▶ DIRECTIONS
Find how many lines of the following entries contain "allow". Reply with the number alone.

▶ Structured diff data
┄┄┄┄┄┄┄┄┄┄

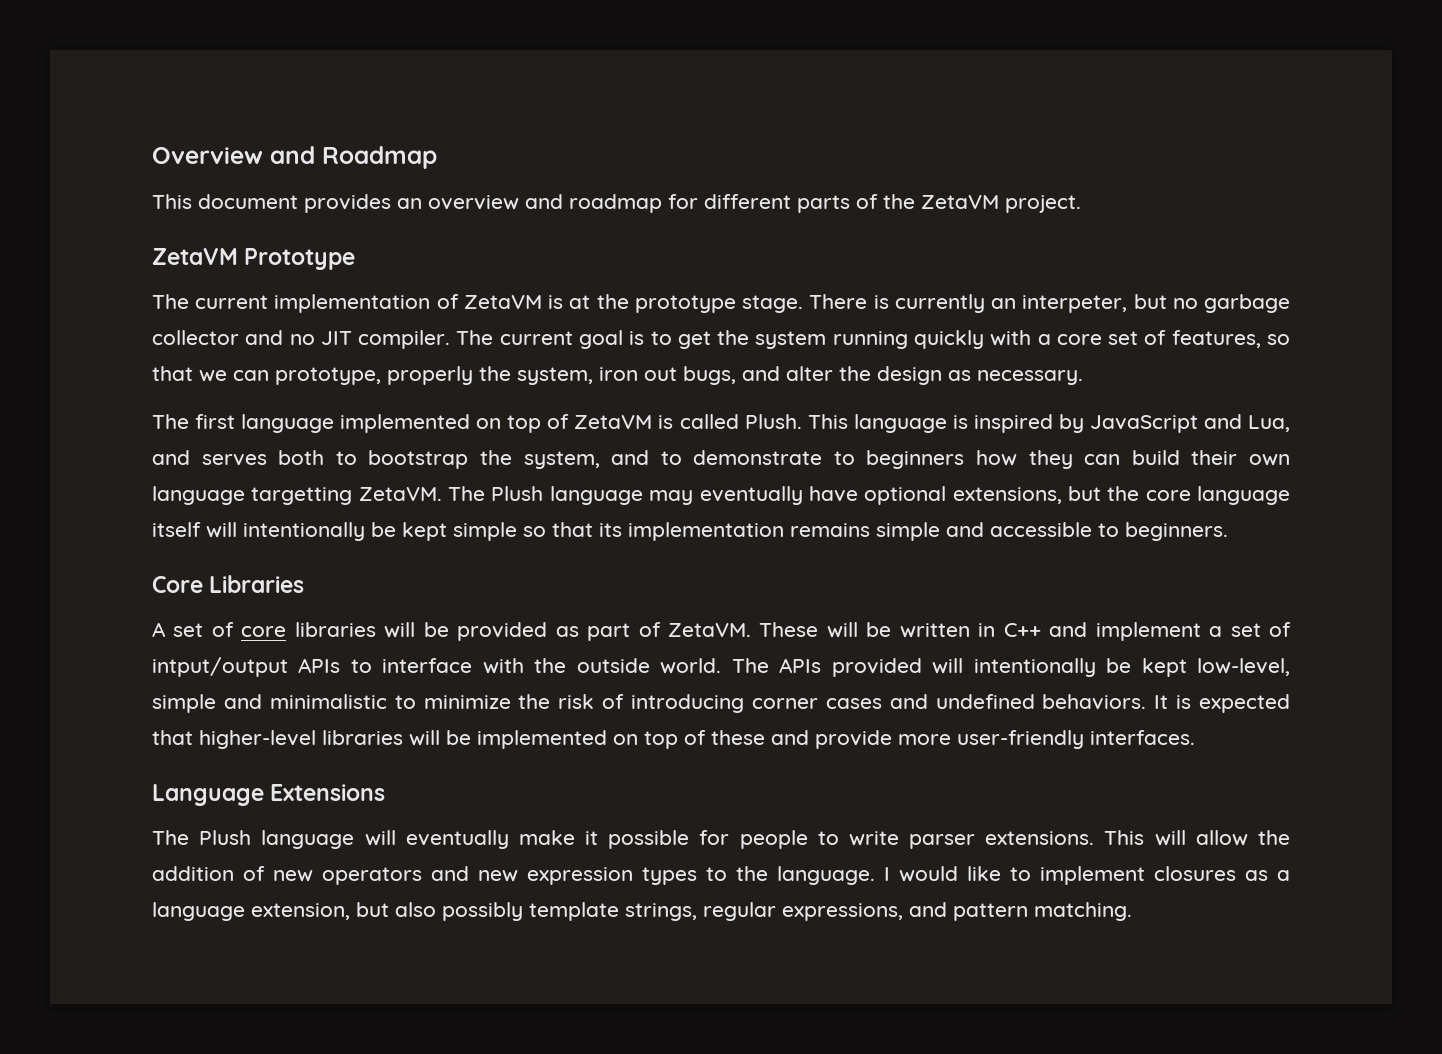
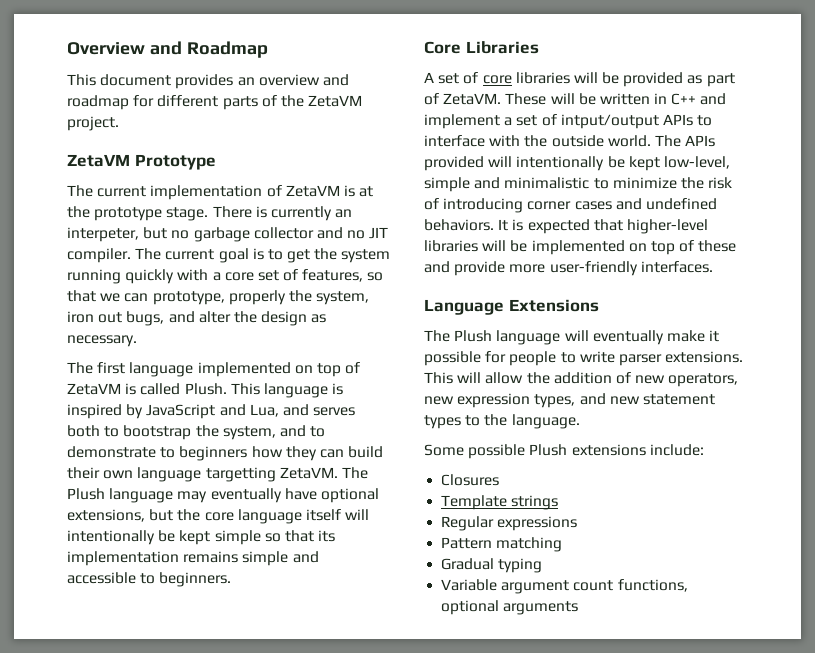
- This will allow the addition of new operators and new expression types to the language. I would like to implement closures as a language extension, but also possibly template strings, regular expressions, and pattern matching.
+ This will allow the addition of new operators, new expression types, and new statement types to the language.
+ Some possible Plush extensions include:
+ Closures
+ Template strings
+ Regular expressions
+ Pattern matching
+ Gradual typing
+ Variable argument count functions, optional arguments

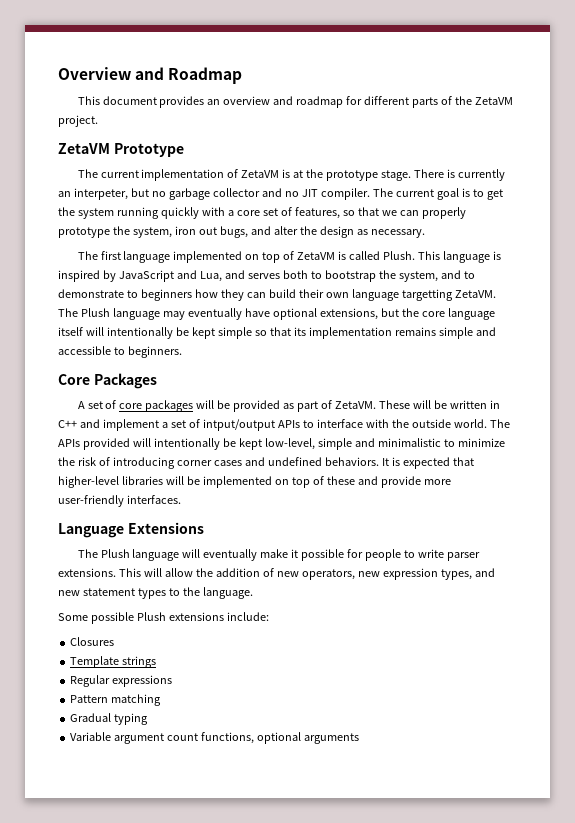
- The current goal is to get the system running quickly with a core set of features, so that we can prototype, properly the system, iron out bugs, and alter the design as necessary.
+ The current goal is to get the system running quickly with a core set of features, so that we can properly prototype the system, iron out bugs, and alter the design as necessary.
- Core Libraries
+ Core Packages
- A set of core libraries will be provided as part of ZetaVM.
+ A set of core packages will be provided as part of ZetaVM.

┄┄┄┄┄┄┄┄┄┄

▶ EXPECTED ANSWER
2